======== Recorded information ========
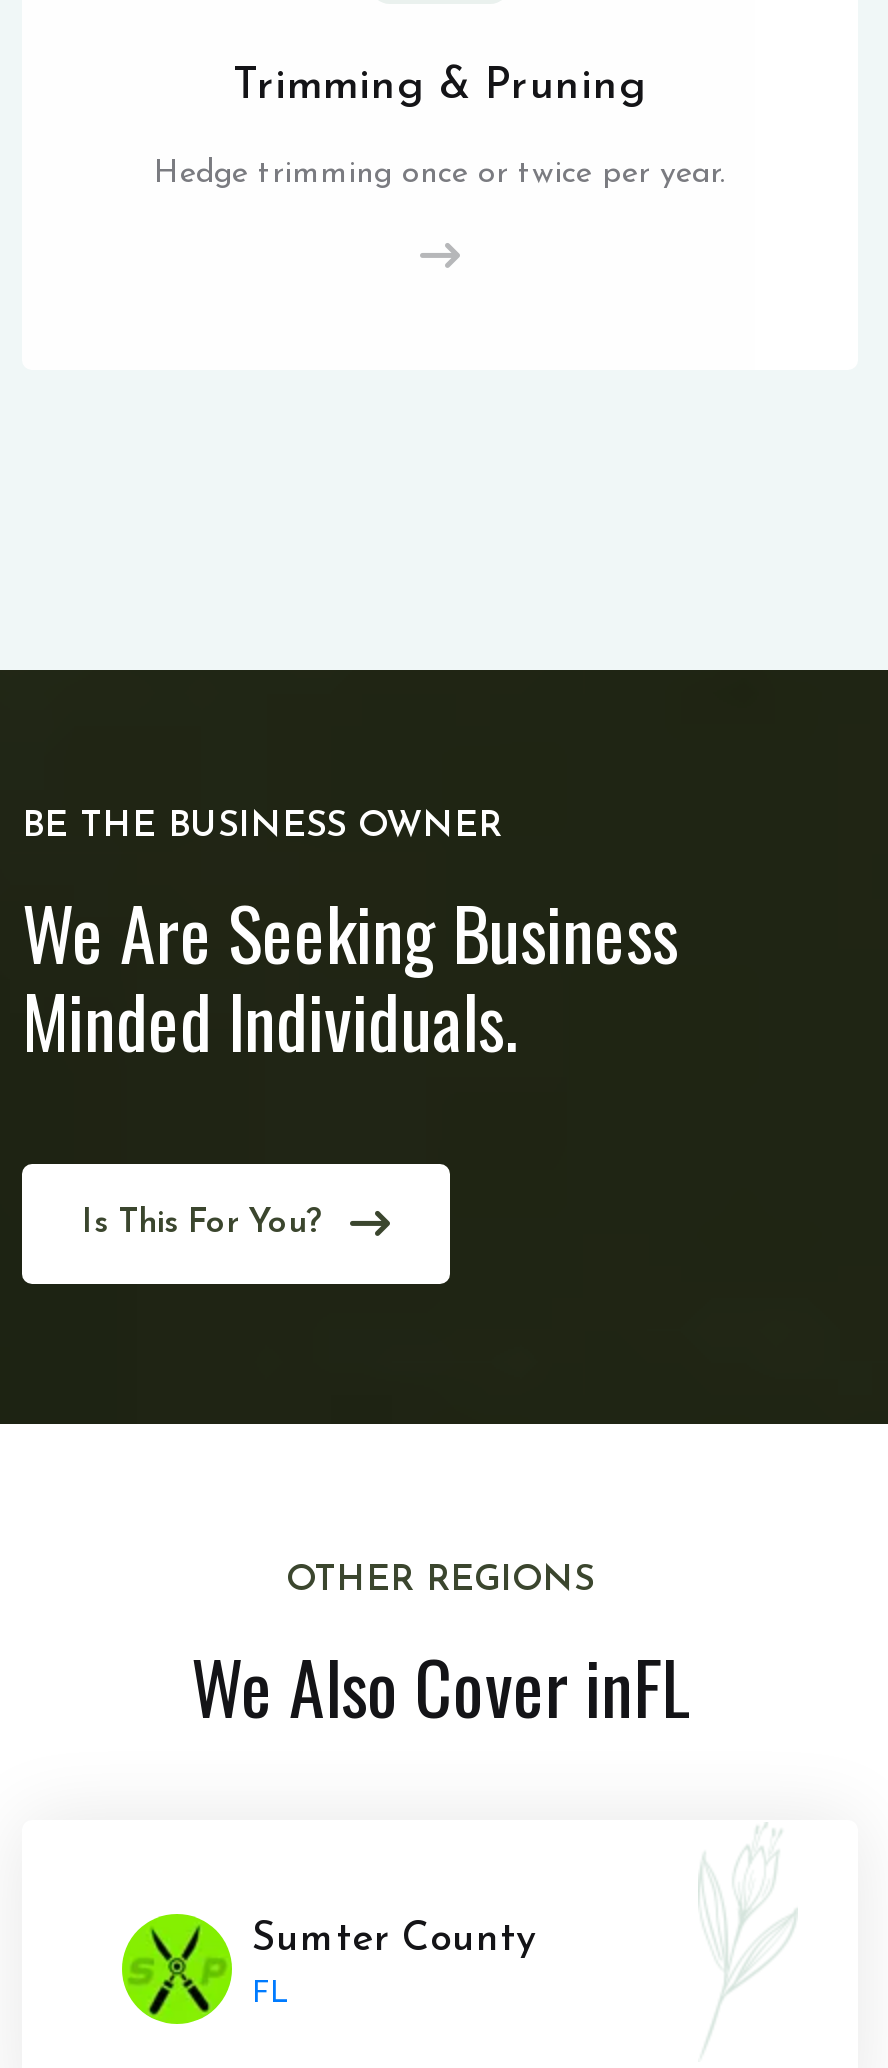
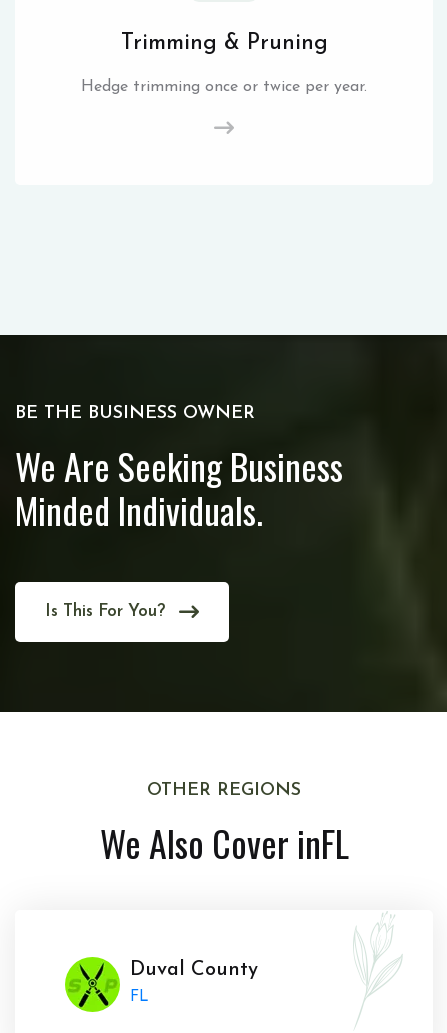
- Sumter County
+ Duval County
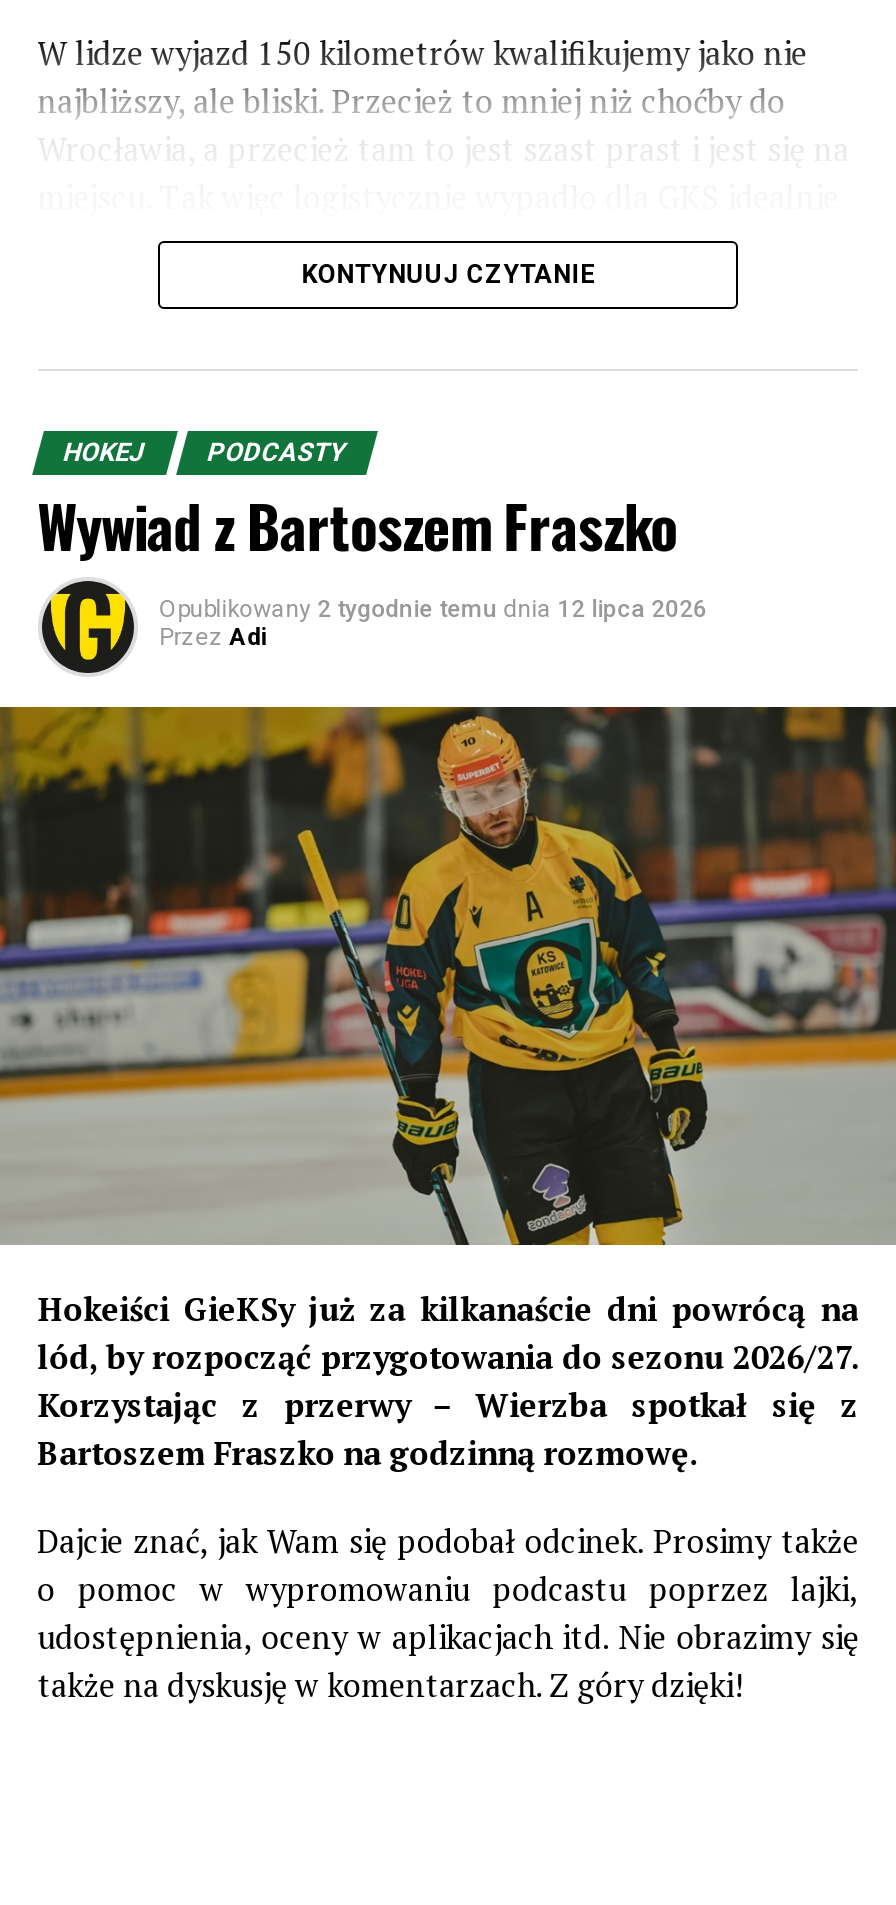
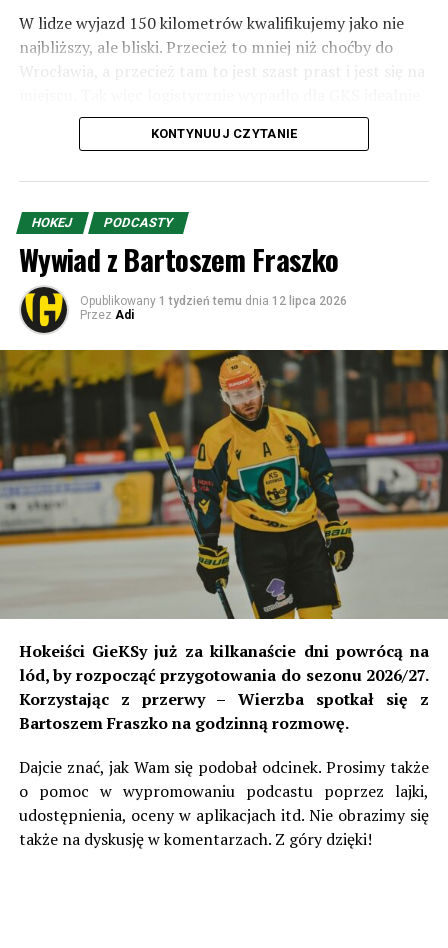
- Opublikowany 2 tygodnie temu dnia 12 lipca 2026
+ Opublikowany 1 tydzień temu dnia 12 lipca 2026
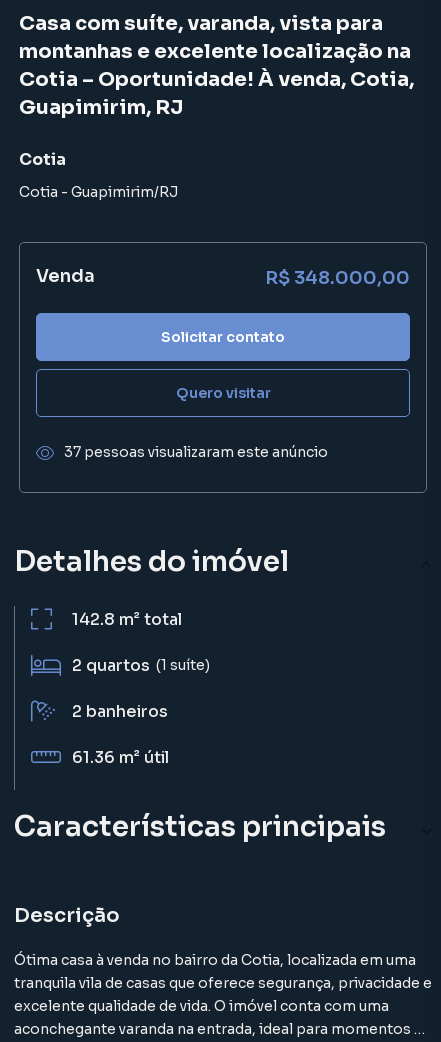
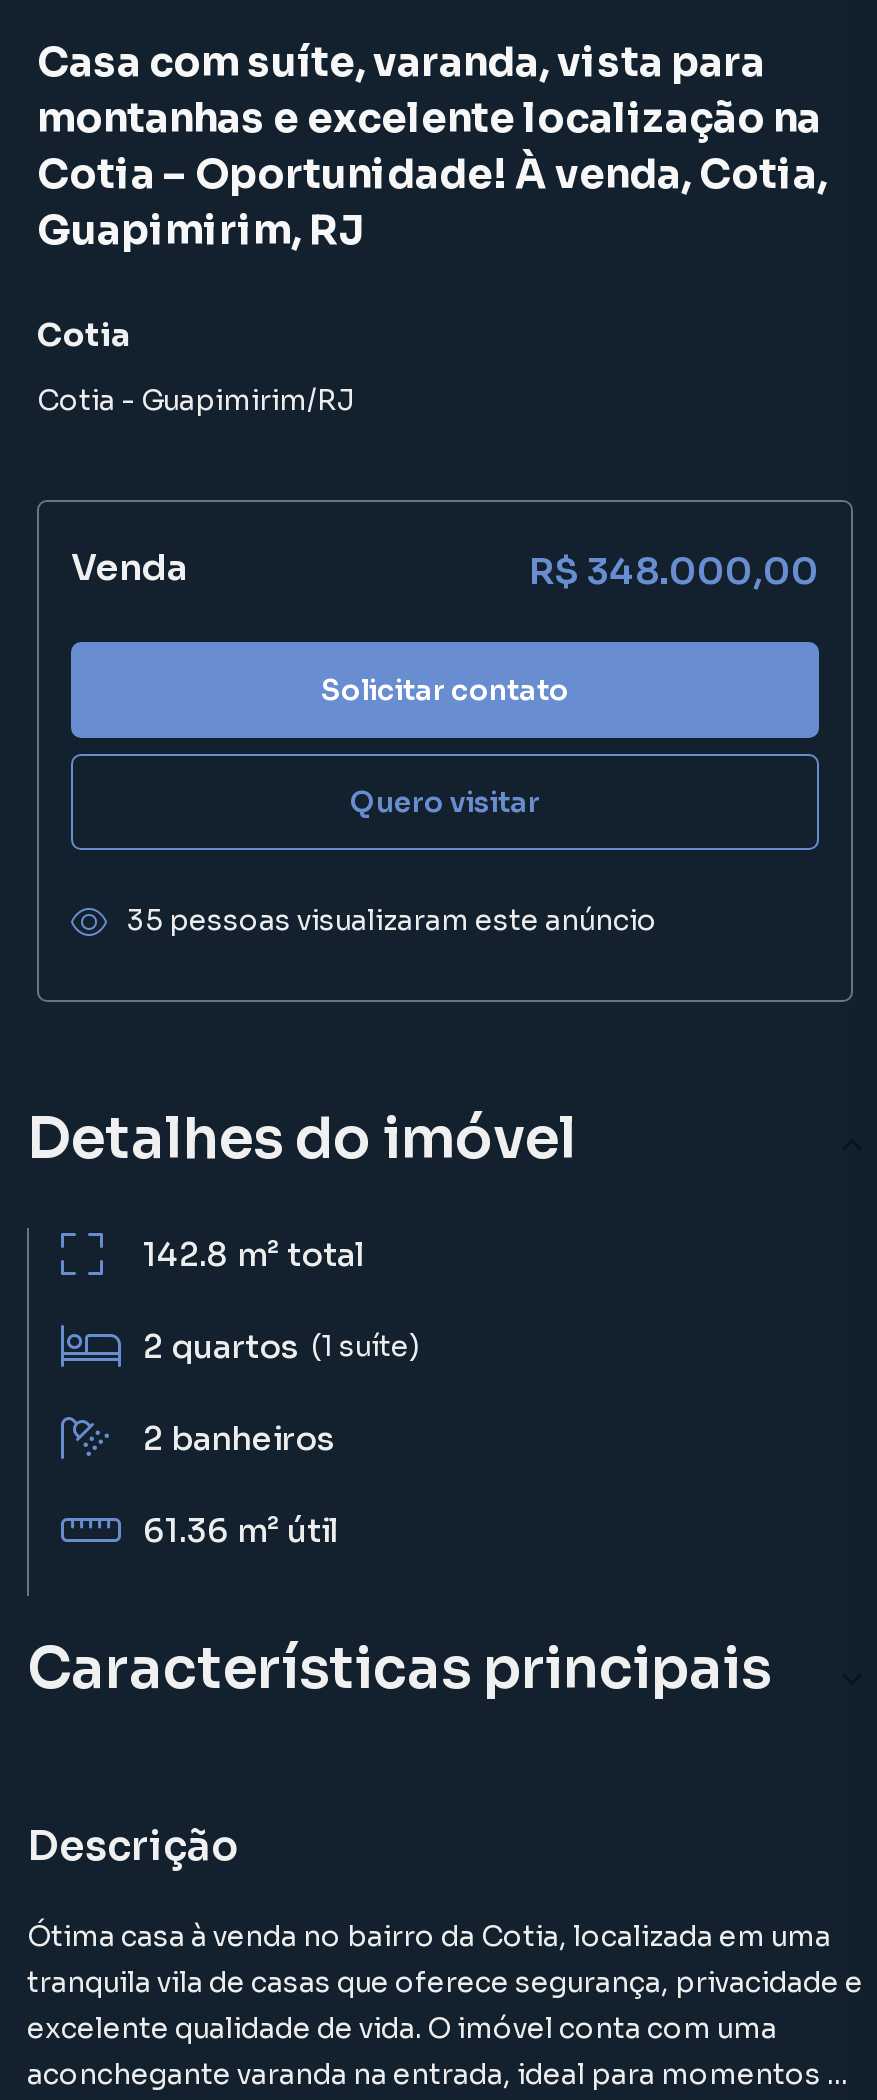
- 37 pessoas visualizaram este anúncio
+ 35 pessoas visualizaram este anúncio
========
Brief: Only the text of the entries belongs in the answer, copied exactly; the pictures stay out.

Written response:
- Sumter County
+ Duval County
- Opublikowany 2 tygodnie temu dnia 12 lipca 2026
+ Opublikowany 1 tydzień temu dnia 12 lipca 2026
- 37 pessoas visualizaram este anúncio
+ 35 pessoas visualizaram este anúncio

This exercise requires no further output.